▶ **Code change snippets**
◆ ◆ ◆ ◆ ◆ ◆ ◆

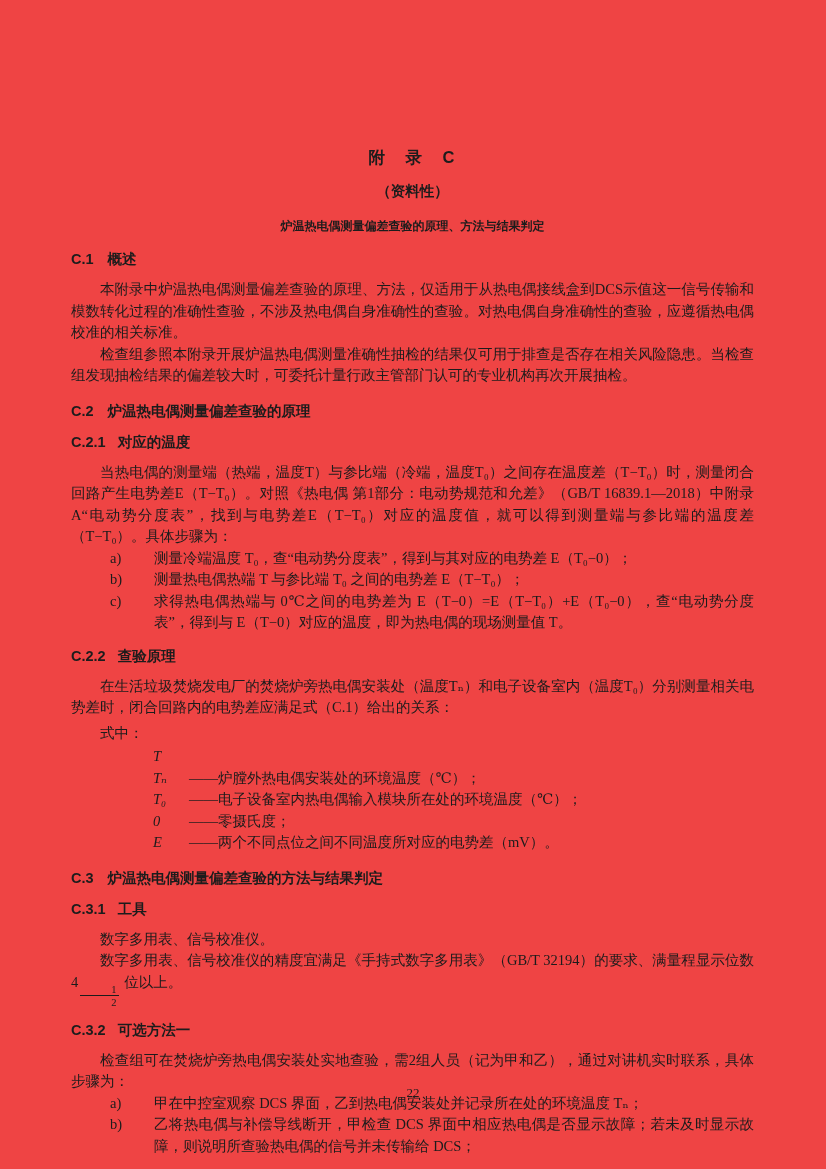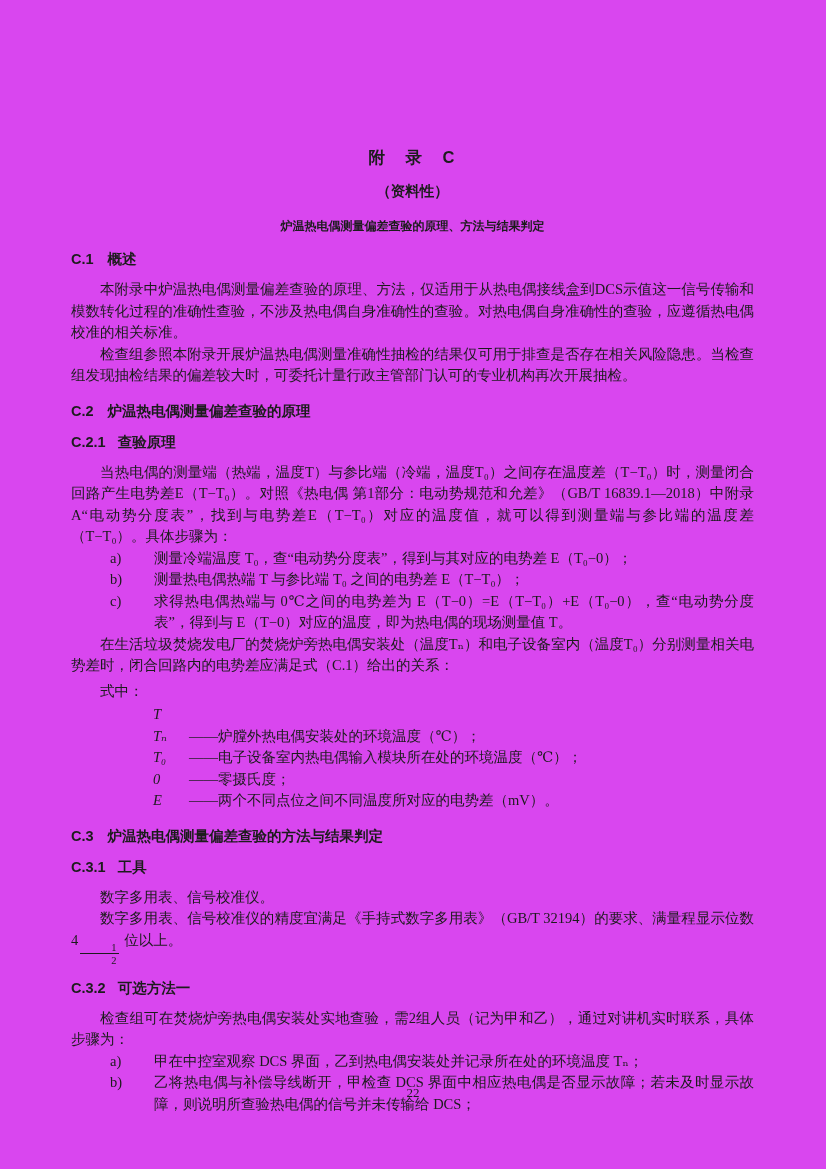--- a/index.html
+++ b/index.html
@@ -1,17 +1,17 @@
 <!DOCTYPE html>
 <html><head>
 <meta charset="utf-8">
 <style>
   html,body { margin:0; padding:0; background:#e8e8e8; }
   .page {
-    width:826px; height:1169px; margin:0 auto; background:#d946ef;
+    width:826px; height:1169px; margin:0 auto; background:#ef4444;
     box-sizing:border-box; position:relative; overflow:hidden;
     padding:148px 72px 0 71px;
     font-family:"Liberation Serif","DejaVu Serif",serif;
     color:#1c1c1c; font-size:14.5px; line-height:21.5px;
   }
   .center { text-align:center; }
   .app-label {
     font-family:"Liberation Sans","DejaVu Sans",sans-serif;
     font-weight:700; font-size:16.5px; letter-spacing:2px; line-height:18px;
   }
@@ -77,38 +77,42 @@
   <p class="body">本附录中炉温热电偶测量偏差查验的原理、方法，仅适用于从热电偶接线盒到DCS示值这一信号传输和模数转化过程的准确性查验，不涉及热电偶自身准确性的查验。对热电偶自身准确性的查验，应遵循热电偶校准的相关标准。</p>
   <p class="body">检查组参照本附录开展炉温热电偶测量准确性抽检的结果仅可用于排查是否存在相关风险隐患。当检查组发现抽检结果的偏差较大时，可委托计量行政主管部门认可的专业机构再次开展抽检。</p>
 
   <div class="h1">
     <span class="hno">C.2</span>
     <span>炉温热电偶测量偏差查验的原理</span>
   </div>
 
   <div class="h2">
     <span class="hno">C.2.1</span>
-    <span>查验原理</span>
+    <span>对应的温度</span>
   </div>
   <p class="body">当热电偶的测量端（热端，温度T）与参比端（冷端，温度T₀）之间存在温度差（T−T₀）时，测量闭合回路产生电势差E（T−T₀）。对照《热电偶 第1部分：电动势规范和允差》（GB/T 16839.1—2018）中附录A“电动势分度表”，找到与电势差E（T−T₀）对应的温度值，就可以得到测量端与参比端的温度差（T−T₀）。具体步骤为：</p>
   <div class="list">
     <div class="li">
       <span class="marker">a)</span>
       <span class="li-text">测量冷端温度 T₀，查“电动势分度表”，得到与其对应的电势差 E（T₀−0）；</span>
     </div>
     <div class="li">
       <span class="marker">b)</span>
       <span class="li-text">测量热电偶热端 T 与参比端 T₀ 之间的电势差 E（T−T₀）；</span>
     </div>
     <div class="li">
       <span class="marker">c)</span>
       <span class="li-text">求得热电偶热端与 0℃之间的电势差为 E（T−0）=E（T−T₀）+E（T₀−0），查“电动势分度表”，得到与 E（T−0）对应的温度，即为热电偶的现场测量值 T。</span>
     </div>
   </div>
 
+  <div class="h2">
+    <span class="hno">C.2.2</span>
+    <span>查验原理</span>
+  </div>
   <p class="body">在生活垃圾焚烧发电厂的焚烧炉旁热电偶安装处（温度Tₙ）和电子设备室内（温度T₀）分别测量相关电势差时，闭合回路内的电势差应满足式（C.1）给出的关系：</p>
   <p class="where">式中：</p>
   <div class="list">
     <div class="def">
       <span class="sym">T</span>
     </div>
     <div class="def">
       <span class="sym">Tₙ</span>
       <span class="desc">——炉膛外热电偶安装处的环境温度（℃）；</span>
     </div>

◆ ◆ ◆ ◆ ◆ ◆ ◆

▶ **Exercise description**
Could you find each line in the entries that contains the string "电动势分度表" and copy it?

▶ **Answer space**
   <p class="body">当热电偶的测量端（热端，温度T）与参比端（冷端，温度T₀）之间存在温度差（T−T₀）时，测量闭合回路产生电势差E（T−T₀）。对照《热电偶 第1部分：电动势规范和允差》（GB/T 16839.1—2018）中附录A“电动势分度表”，找到与电势差E（T−T₀）对应的温度值，就可以得到测量端与参比端的温度差（T−T₀）。具体步骤为：</p>
       <span class="li-text">测量冷端温度 T₀，查“电动势分度表”，得到与其对应的电势差 E（T₀−0）；</span>
       <span class="li-text">求得热电偶热端与 0℃之间的电势差为 E（T−0）=E（T−T₀）+E（T₀−0），查“电动势分度表”，得到与 E（T−0）对应的温度，即为热电偶的现场测量值 T。</span>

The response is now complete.